Description of the task.
Exclude the pictures and set down, unaltered, the lines from the one that holds "- Gogo Scraper" through the end of the data.
___ Data records ___
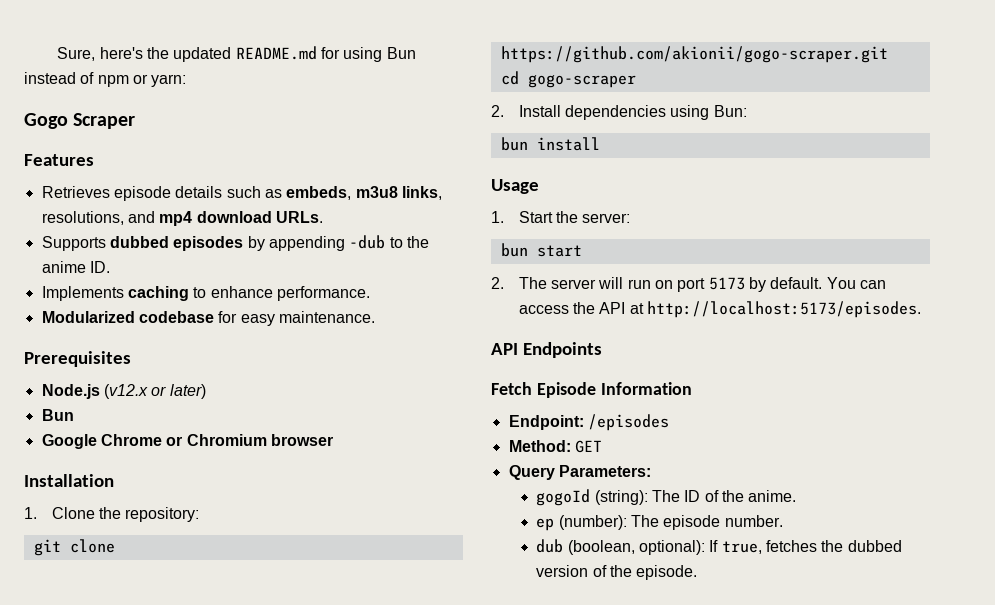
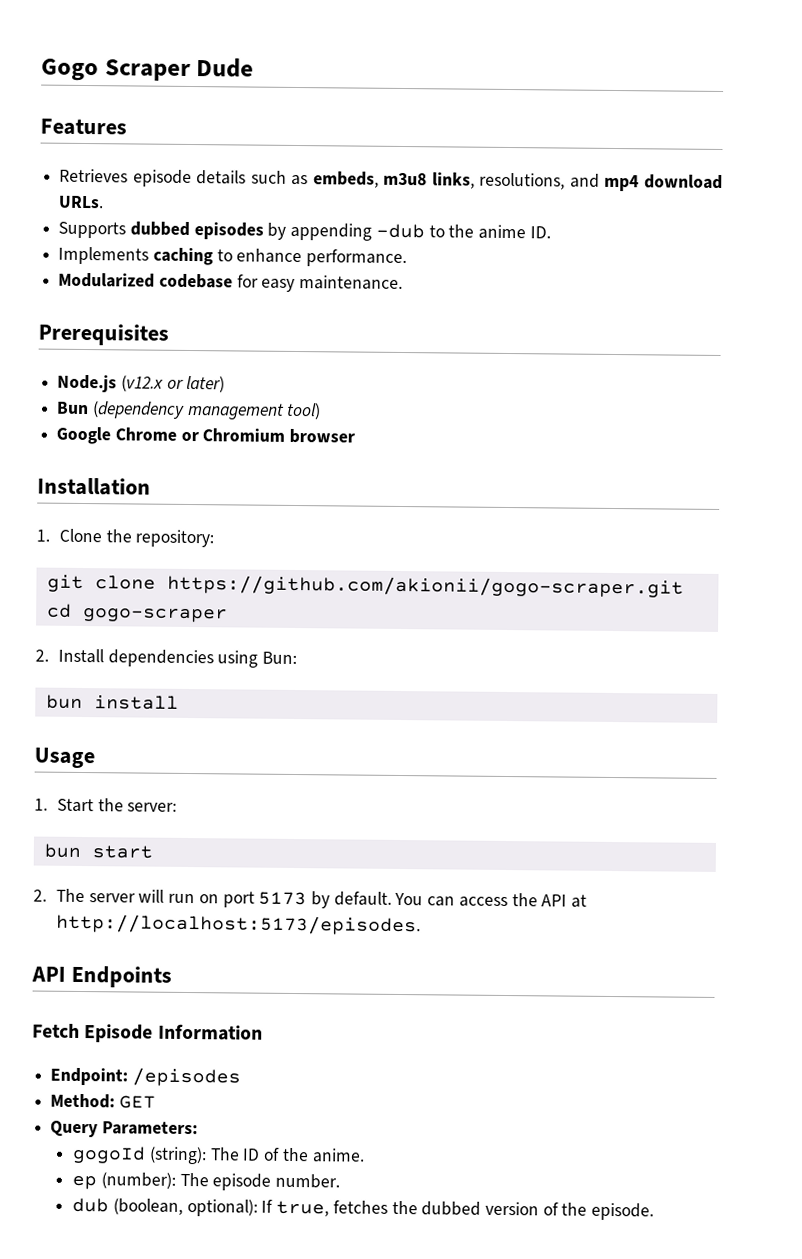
- Sure, here's the updated README.md for using Bun instead of npm or yarn:
- Gogo Scraper
+ Gogo Scraper Dude
  Node.js (v12.x or later)
- Bun
+ Bun (dependency management tool)

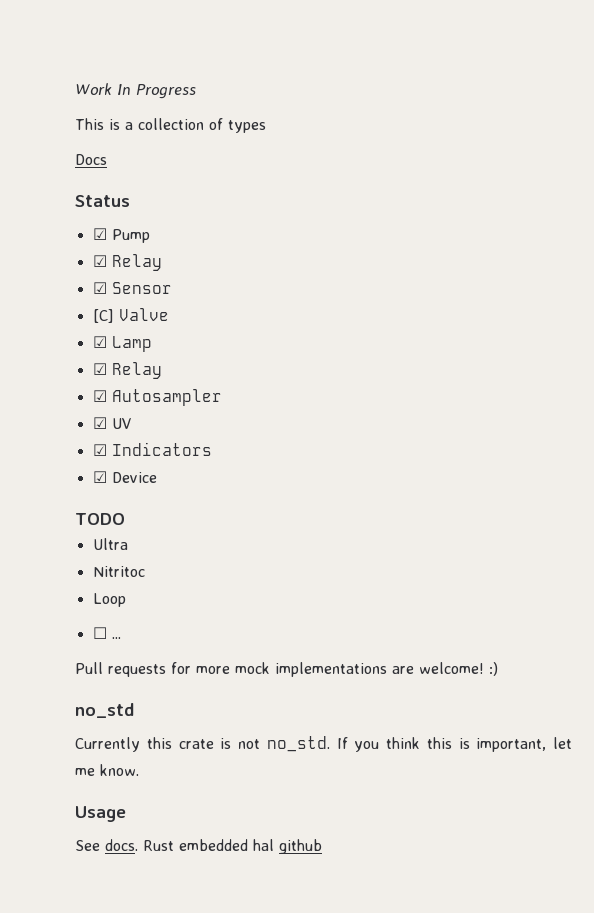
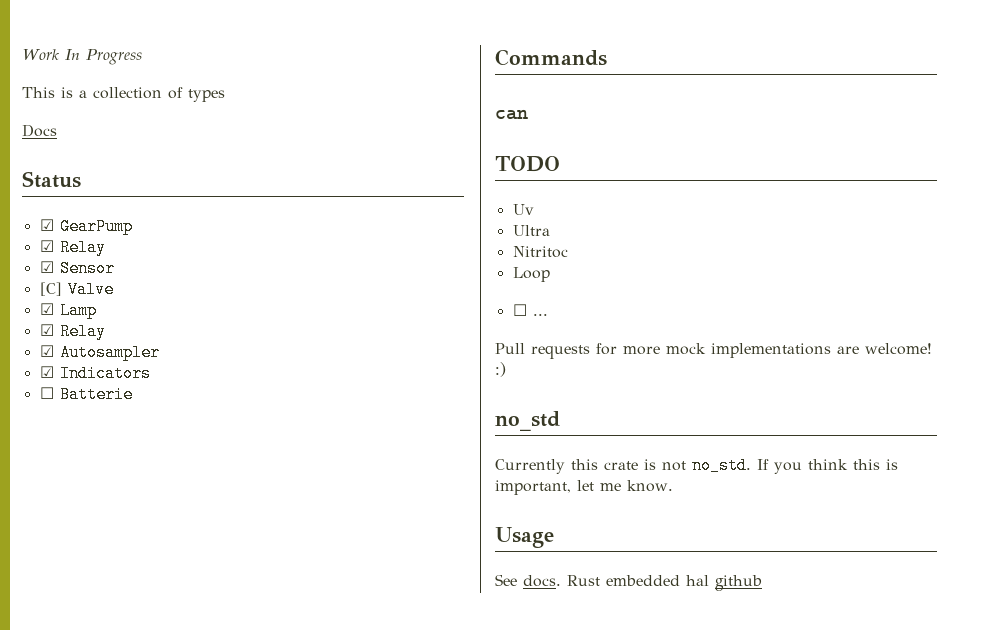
- ☑ Pump
+ ☑ GearPump
- ☑ UV
- ☑ Device
+ ☐ Batterie
+ Commands
+ can
+ Uv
___
Written answer.
- Gogo Scraper
+ Gogo Scraper Dude
  Node.js (v12.x or later)
- Bun
+ Bun (dependency management tool)

- ☑ Pump
+ ☑ GearPump
- ☑ UV
- ☑ Device
+ ☐ Batterie
+ Commands
+ can
+ Uv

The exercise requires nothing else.